Did you hear a tornado alarm in May? That might have been the sound of Goldman Sachs invading your industry.
The investment bank’s purchase of United Capital for $750 million has likely changed the game in a space already giddy with M&A activity. The consolidation in the RIA world is happening at a rapid pace and shows no signs of stopping—it’s happening for a number of reasons, not only financial ones, but amid a backdrop of demographic trends that cut to the heart of the U.S. economy.
As the baby boom generation joins the AARP crowd, the advisory industry does so apace: People are retiring and wanting to turn their assets over—to people who are also retiring. Who is going to get that money? Goldman, a white-shoe firm catering to the ultra-wealthy, obviously saw a good thing in United Capital, a firm known for its intense national branding, Jenny Craig-like holistic card systems and access to people at the lower end of the wealth rainbow. “Access” was a key word in Goldman’s press releases heralding the purchase at an estimated 18 times cash flow.

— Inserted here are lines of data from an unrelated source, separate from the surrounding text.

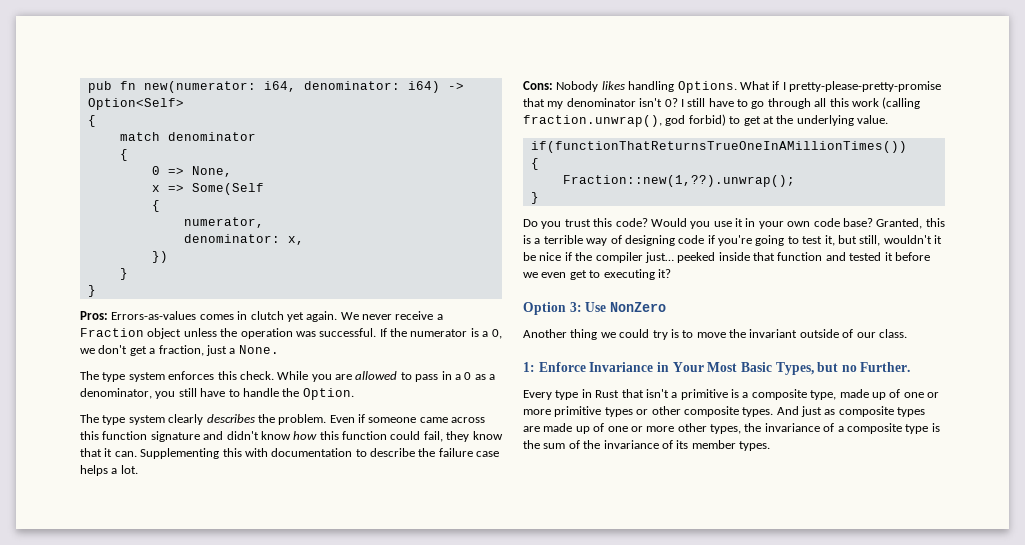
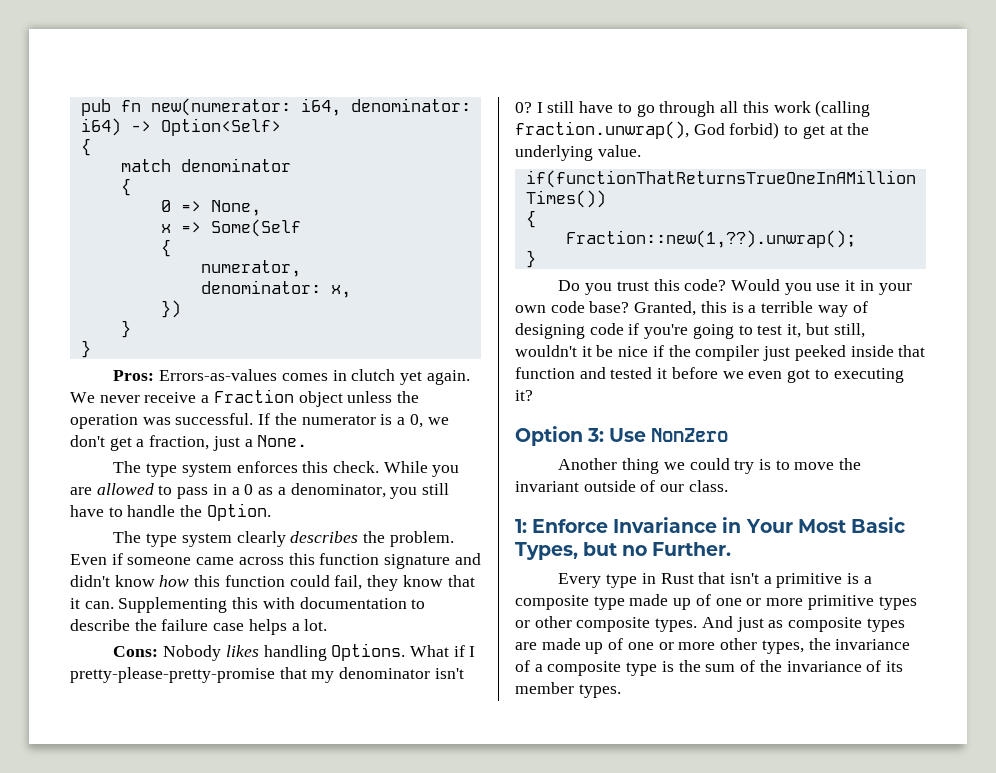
- I still have to go through all this work (calling fraction.unwrap(), god forbid) to get at the underlying value.
+ I still have to go through all this work (calling fraction.unwrap(), God forbid) to get at the underlying value.
- Granted, this is a terrible way of designing code if you're going to test it, but still, wouldn't it be nice if the compiler just… peeked inside that function and tested it before we even get to executing it?
+ Granted, this is a terrible way of designing code if you're going to test it, but still, wouldn't it be nice if the compiler just peeked inside that function and tested it before we even got to executing it?
- Every type in Rust that isn't a primitive is a composite type, made up of one or more primitive types or other composite types.
+ Every type in Rust that isn't a primitive is a composite type made up of one or more primitive types or other composite types.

Because the market is good, advisors are likely thinking the best deals for their firms are to be found now. The demographic changes are also putting clients in play.

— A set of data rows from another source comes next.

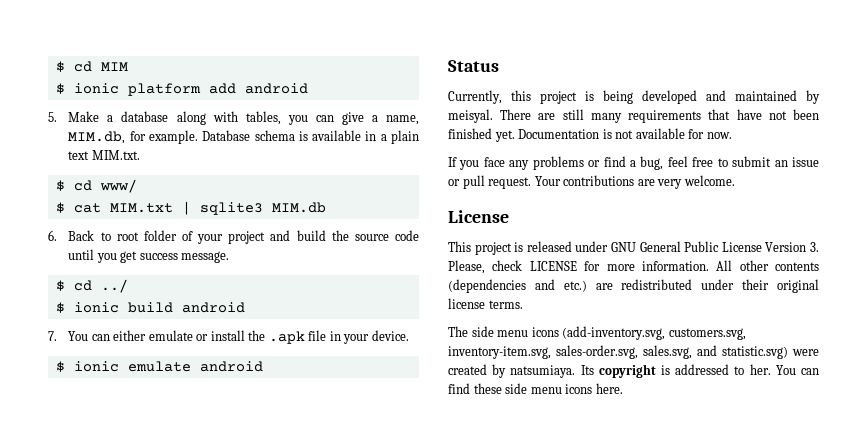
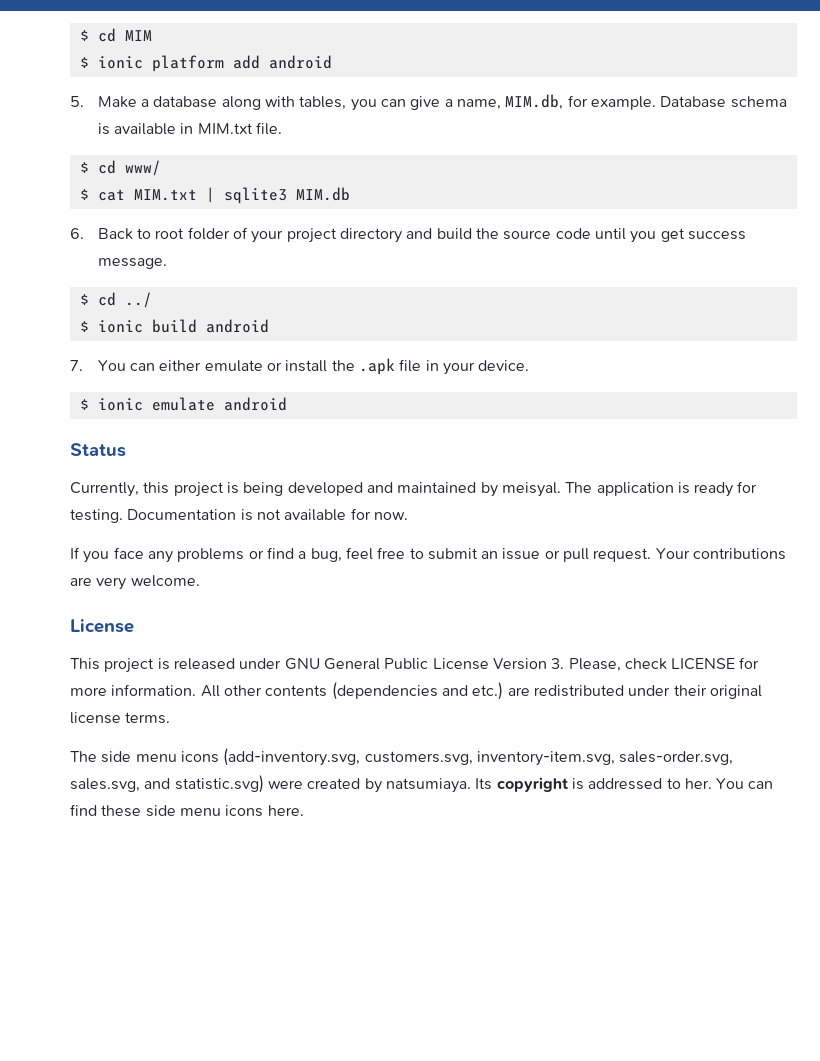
- Database schema is available in a plain text MIM.txt.
+ Database schema is available in MIM.txt file.
- 6. Back to root folder of your project and build the source code until you get success message.
+ 6. Back to root folder of your project directory and build the source code until you get success message.
- There are still many requirements that have not been finished yet.
+ The application is ready for testing.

“We have had clients who’ve come from firms where the advisors were the same age as them,” says Jason Ozur of Lido Advisors in Los Angeles. “What they didn’t want was a situation where they were 75 and their advisor was 75 years old.” Because sellers likely have high expectations, he says, buyers have to look at the composition of the portfolios they’re getting. “How did they do in the fourth quarter of last year? The markets were down 14% or 15%, and the portfolio being managed by the company we’re going to acquire is down 12%. Do those clients fit in with the way we manage money?”
Parties always end. The bull market will stop too. 2018 offered another glimpse of somber times after trade disputes and uncertain Fed moves sent cold shivers through the markets. The S&P 500 caught the cold, tumbling 13%-14% in the fourth quarter, and 6.59% for the year (with dividends included, it was a negative 4.75%). “The challenge everybody has in the space when the market’s down is that the revenue is down at the same time the workload is up,” says Scott Hanson, co-founder of Allworth Financial in Sacramento, Calif.